Something else about the weekend was strange — the finality with which it put an end to summer. Of course there likely will be warm days in what’s left of September, but after a string of days with temperatures at best in the 60s, and more often in the 50s, and well down into the 40s overnight, it’s hard to delude oneself that summer is still here, even though technically it isn’t autumn until the 21st.
A bright line has been drawn between the seasons, and summer’s on the other side, no going back anymore. We’re headed straight into fall. And for many of us that’s just fine. September and October (at least the first half) are, for me, the best times to be on the lake.
It’s a time of just about all quiet hours — the boat motors I hear are mostly those of other fishermen, just going from one place to another. The fishing typically is good as the fish feed liberally to lard up for the winter. I can drop anchor or drift anywhere I wish with little worry about competition.

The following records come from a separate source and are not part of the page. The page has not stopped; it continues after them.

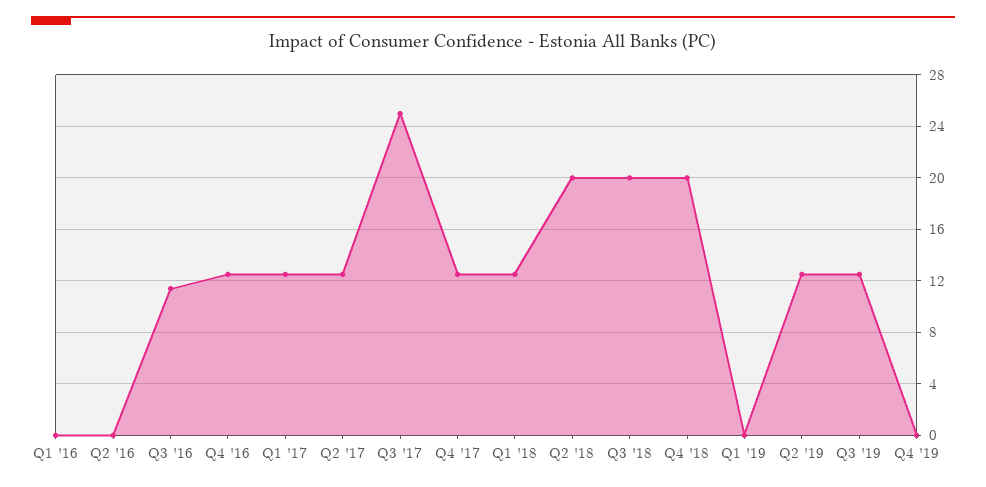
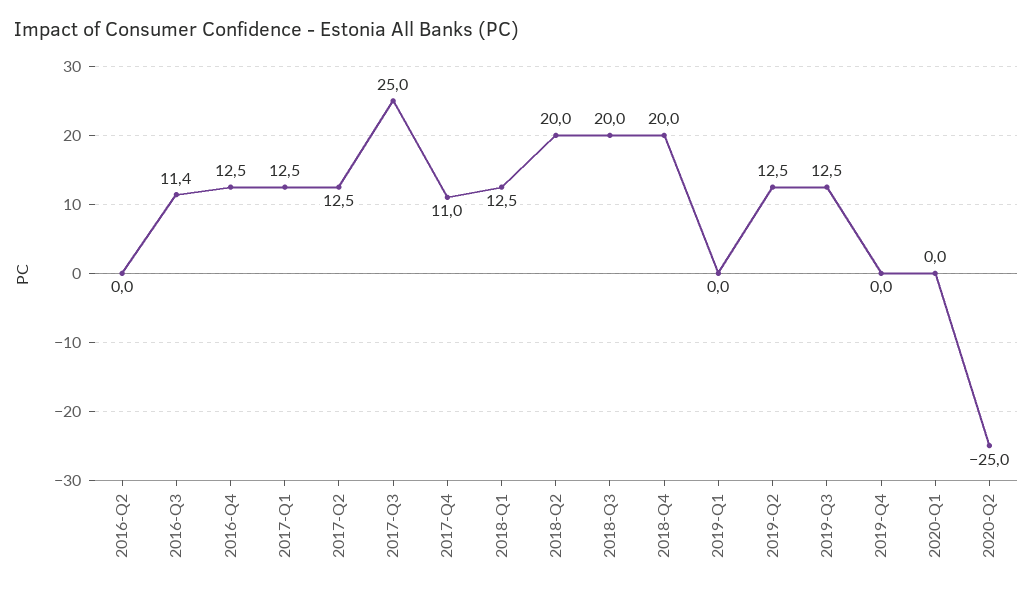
Q1 '16: 0 -> none
Q4 '17: 12.5 -> 11
2020-Q1: none -> 0
2020-Q2: none -> -25

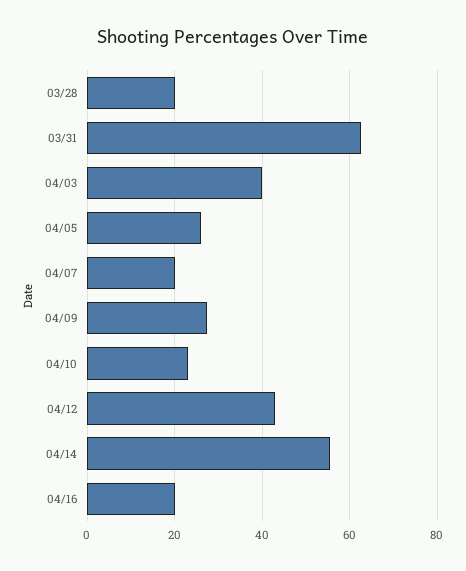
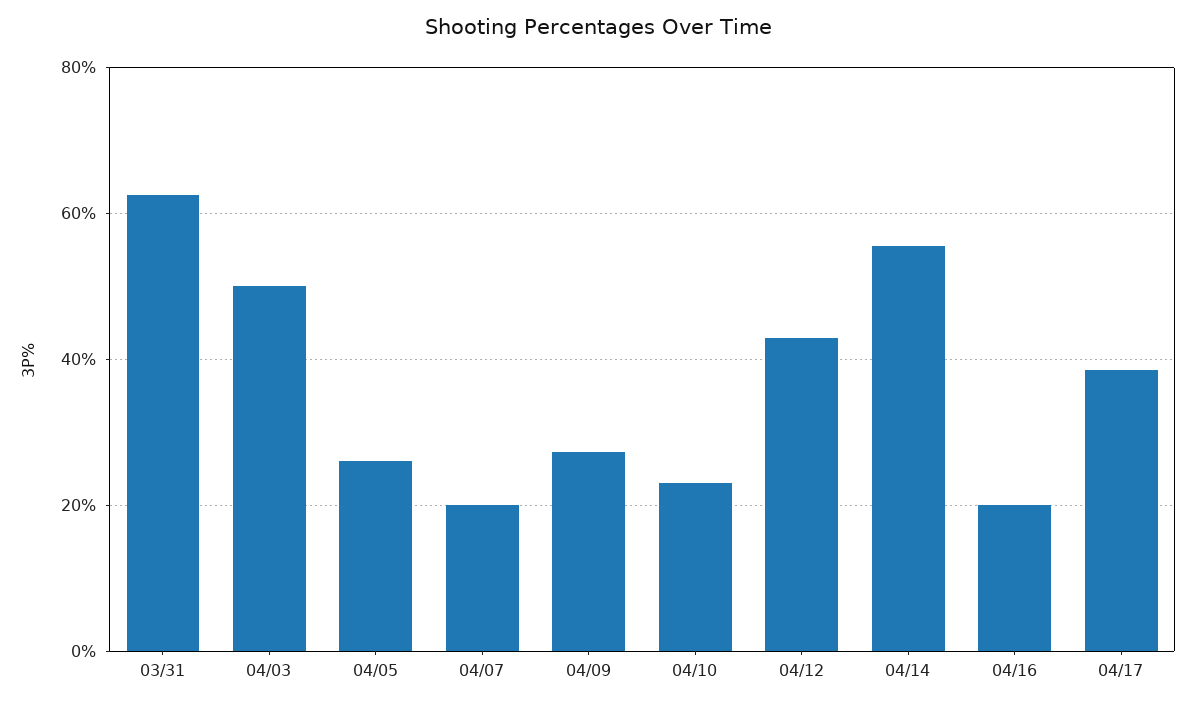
03/28: 20 -> none
04/03: 40 -> 50
04/17: none -> 38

The loons trade in the black-and-white feathers for their migration uniforms. They don’t call out much now, and soon they’ll be on their way south. Migrating ducks of various kinds will make stopovers on the lake. They’re extremely skittish as if they know hunting season’s open; there is no chance of getting near enough to observe their plumage without binoculars.
On shore, already a few maples are turning; I can spot splashes of yellows and brilliant red here and there. I look forward to watching day by day as the colors spread and brighten, as if some invisible hand were gradually dialing up the intensity.
Those are glorious days for a pontoon boat cruise or a slow paddle in a canoe around the perimeter. By October the algae that tinted the lake green in late summer will have started to die back, and the water will clear. Maybe halfway through the month it will be clear enough so that I can spot, in about six feet of water off a weedy point, the rod and reel I donated to the lake (quite by accident) a couple of weeks ago.
Labor Day’s gone. Summer’s over. Bring on autumn. What choice is there, anyway?
Ted Rulseh resides on Birch Lake in Harshaw and is an advocate for lake protection and improvement. His Lakeland Times and Northwoods River News columns are the basis for a book, “A Lakeside Companion,” published by The University of Wisconsin Press. Ted may be reached at [email protected]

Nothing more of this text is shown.